For output one can, of course, resort to code like
WriteCard(ORD(scalar), 4)
(which prints out an CARDINAL instead) and then refer back to the declarations to work out which scalar was meant. This is useful only in emergencies; better schemes, if a little long winded, might make use of a CASE statement like
CASE Trump OF
Clubs : WriteString('Clubs') |
Diamonds : WriteString('Diamonds') |
Hearts : WriteString('Hearts') |
Spades : WriteString('Spades')
END (*case*)
Reading values for such variables is even more awkward, and one usually has to resort to the case construction. For a small list of values this is still tolerable, but for a large list it becomes tedious. Standard practice when things become tedious is to try to devise a useful procedure which can be placed in a library, but even this is of limited application here, as enumerated scalar values are named quite arbitrarily.
As a rather pointless example, suppose one had defined a DAYS type as before, and the need arose to assign values of this type to elements of an array whose elements represented the day of the week for any day in the year. Given that one Day is known, determining the "next" day is easy - the code for this is INC(Day), unless Day is currently Sunday (an attempt to INC(Sunday) should cause an execution error). This may be more safely written in terms of the MIN and MAX functions, as illustrated below.
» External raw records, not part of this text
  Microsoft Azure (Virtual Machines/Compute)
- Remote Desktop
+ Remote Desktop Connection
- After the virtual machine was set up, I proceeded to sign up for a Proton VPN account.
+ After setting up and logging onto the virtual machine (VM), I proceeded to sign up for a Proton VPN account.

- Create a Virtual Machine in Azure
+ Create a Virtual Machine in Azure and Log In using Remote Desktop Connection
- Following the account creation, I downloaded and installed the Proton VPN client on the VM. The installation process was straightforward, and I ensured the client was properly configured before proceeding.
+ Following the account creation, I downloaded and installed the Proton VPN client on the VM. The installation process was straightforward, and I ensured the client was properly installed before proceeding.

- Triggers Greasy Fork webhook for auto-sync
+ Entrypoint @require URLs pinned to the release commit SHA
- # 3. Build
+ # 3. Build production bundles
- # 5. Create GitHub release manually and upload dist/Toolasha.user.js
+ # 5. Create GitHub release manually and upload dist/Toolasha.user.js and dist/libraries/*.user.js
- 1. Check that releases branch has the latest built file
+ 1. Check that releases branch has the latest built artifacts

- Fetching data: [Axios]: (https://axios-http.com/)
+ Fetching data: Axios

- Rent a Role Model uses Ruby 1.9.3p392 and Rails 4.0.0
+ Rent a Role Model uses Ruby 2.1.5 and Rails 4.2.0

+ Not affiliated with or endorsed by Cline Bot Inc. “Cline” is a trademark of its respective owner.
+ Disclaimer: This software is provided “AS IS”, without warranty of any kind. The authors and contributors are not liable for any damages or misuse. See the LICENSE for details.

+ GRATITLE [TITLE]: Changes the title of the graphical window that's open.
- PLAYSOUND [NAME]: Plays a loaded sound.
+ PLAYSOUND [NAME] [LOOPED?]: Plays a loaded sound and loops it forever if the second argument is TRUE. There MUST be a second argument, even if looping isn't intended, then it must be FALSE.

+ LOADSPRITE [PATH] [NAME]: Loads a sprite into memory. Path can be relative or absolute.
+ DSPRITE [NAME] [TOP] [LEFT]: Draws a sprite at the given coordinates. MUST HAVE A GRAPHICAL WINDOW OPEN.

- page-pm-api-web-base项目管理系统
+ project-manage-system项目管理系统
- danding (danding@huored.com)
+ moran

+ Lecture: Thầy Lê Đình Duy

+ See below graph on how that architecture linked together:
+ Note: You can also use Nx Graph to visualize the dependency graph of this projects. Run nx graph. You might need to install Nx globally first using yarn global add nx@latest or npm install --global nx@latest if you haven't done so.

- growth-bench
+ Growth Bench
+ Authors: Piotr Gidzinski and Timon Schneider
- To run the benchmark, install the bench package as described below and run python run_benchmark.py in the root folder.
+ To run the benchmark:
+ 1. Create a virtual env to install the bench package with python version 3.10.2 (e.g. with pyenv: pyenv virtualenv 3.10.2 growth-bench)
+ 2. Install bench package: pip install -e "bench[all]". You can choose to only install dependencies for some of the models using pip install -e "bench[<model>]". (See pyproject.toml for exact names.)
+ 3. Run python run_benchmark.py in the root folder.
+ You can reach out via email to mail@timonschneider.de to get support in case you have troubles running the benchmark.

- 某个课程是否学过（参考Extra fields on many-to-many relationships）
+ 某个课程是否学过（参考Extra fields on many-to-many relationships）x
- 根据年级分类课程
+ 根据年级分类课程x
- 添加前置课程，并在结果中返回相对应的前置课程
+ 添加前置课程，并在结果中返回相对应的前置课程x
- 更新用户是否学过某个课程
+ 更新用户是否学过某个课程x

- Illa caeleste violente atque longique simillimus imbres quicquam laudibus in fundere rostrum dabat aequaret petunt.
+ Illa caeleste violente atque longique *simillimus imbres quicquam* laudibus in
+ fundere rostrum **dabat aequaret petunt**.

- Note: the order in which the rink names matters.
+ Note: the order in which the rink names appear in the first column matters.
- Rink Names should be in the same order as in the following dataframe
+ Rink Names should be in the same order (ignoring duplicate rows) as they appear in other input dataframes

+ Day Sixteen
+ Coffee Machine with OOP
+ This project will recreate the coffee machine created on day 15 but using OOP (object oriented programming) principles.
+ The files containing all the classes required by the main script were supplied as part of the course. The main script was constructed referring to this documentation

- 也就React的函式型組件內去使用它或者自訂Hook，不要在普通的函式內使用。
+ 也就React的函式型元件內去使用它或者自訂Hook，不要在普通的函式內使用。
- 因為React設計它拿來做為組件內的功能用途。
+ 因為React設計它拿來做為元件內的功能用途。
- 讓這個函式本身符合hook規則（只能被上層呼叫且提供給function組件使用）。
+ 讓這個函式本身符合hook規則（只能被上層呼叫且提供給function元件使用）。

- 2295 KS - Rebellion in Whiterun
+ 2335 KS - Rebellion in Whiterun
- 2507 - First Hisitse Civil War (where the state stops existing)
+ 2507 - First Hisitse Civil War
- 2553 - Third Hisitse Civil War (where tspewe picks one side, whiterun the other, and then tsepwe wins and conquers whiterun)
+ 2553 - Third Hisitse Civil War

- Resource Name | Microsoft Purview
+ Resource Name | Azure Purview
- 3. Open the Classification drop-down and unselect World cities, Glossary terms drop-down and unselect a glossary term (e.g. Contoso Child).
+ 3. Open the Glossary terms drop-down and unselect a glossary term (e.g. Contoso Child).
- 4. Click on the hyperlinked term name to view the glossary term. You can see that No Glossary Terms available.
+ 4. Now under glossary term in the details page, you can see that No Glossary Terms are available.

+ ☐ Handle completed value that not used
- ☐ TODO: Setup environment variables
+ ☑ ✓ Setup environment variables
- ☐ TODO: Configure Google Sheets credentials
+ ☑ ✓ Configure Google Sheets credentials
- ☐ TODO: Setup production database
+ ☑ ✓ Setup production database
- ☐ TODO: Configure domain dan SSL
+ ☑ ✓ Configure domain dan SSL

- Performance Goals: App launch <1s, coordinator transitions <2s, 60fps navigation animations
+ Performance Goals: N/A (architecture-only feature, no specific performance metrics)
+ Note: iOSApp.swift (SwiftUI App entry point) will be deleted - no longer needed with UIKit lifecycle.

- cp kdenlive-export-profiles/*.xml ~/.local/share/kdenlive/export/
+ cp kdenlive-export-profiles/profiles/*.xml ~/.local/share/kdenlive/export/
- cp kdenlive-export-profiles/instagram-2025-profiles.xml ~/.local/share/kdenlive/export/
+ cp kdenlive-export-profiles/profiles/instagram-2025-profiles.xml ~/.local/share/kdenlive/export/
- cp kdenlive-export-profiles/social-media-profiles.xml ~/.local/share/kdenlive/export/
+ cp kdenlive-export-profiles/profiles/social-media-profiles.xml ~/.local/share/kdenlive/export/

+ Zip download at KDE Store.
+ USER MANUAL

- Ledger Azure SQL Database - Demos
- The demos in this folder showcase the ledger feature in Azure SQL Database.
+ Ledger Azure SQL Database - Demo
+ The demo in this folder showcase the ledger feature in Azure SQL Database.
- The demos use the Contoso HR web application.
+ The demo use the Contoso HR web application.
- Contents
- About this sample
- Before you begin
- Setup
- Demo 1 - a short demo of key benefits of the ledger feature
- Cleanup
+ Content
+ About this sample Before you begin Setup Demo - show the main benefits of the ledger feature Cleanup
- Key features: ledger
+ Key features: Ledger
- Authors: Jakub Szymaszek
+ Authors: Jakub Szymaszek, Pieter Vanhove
Determining New Year's Day can almost be done by reading a single character, but not quite:
MODULE AssignDays;
(* Assigns days of the week to all days of the year after reading
two chars to assign the first day to Sunday .. Saturday respectively *)
FROM EasyInOut IMPORT Read;
TYPE
DAYNUMBERS = CARDINAL [1 .. 365];
DAYS = (Monday, Tuesday, Wednesday, Thursday, Friday, Saturday, Sunday);
VAR
Day : DAYS;
I : DAYNUMBERS;
FirstCH, SecondCH : CHAR;
Year : ARRAY DAYNUMBERS OF DAYS;
BEGIN
Read(FirstCH); Read(SecondCH);
CASE FirstCH OF
's', 'S' : IF (SecondCH = 'A') OR (SecondCH = 'a')
THEN Day := Saturday ELSE Day := Sunday END
| 'm', 'M' : Day := Monday
| 't', 'T' : IF (SecondCH = 'H') OR (SecondCH = 'h')
THEN Day := Thursday ELSE Day := Tuesday END
| 'w', 'W' : Day := Wednesday
| 'f', 'F' : Day := Friday
END;
FOR I := 1 TO 365 DO
Year[I] := Day;
IF Day = MAX(DAYS) THEN Day := MIN(DAYS) ELSE INC(Day) END
END;
(* +++ rest of code +++ *)
END AssignDays.
An alternative way, which might appeal to some readers although it is less easily understood (and thus to be discouraged), is to perform type conversions and arithmetic along the lines of
FOR I := 1 TO 365 DO
Year[I] := Day; Day := VAL(DAYS, (ORD(Day) + 1) MOD 7) )
END
Frequently all that is required is an easy conversion from single character codes to scalar types, when use may be made of a "mapping array". For example, after declaring
TYPE
MARITALSTATUS = (Single, Married, Widowed, Divorced);
VAR
Status : MARITALSTATUS;
MAP : ARRAY CHAR OF MARITALSTATUS;
CH : CHAR;
and initializing
MAP['S'] := Single; MAP['M'] := Married;
MAP['s'] := Single; MAP['m'] := Married (* and so on *)
a value for Status may be assigned by obeying the statements
Read(CH); Status := MAP[CH]
The same technique can be useful for writing simple scalars.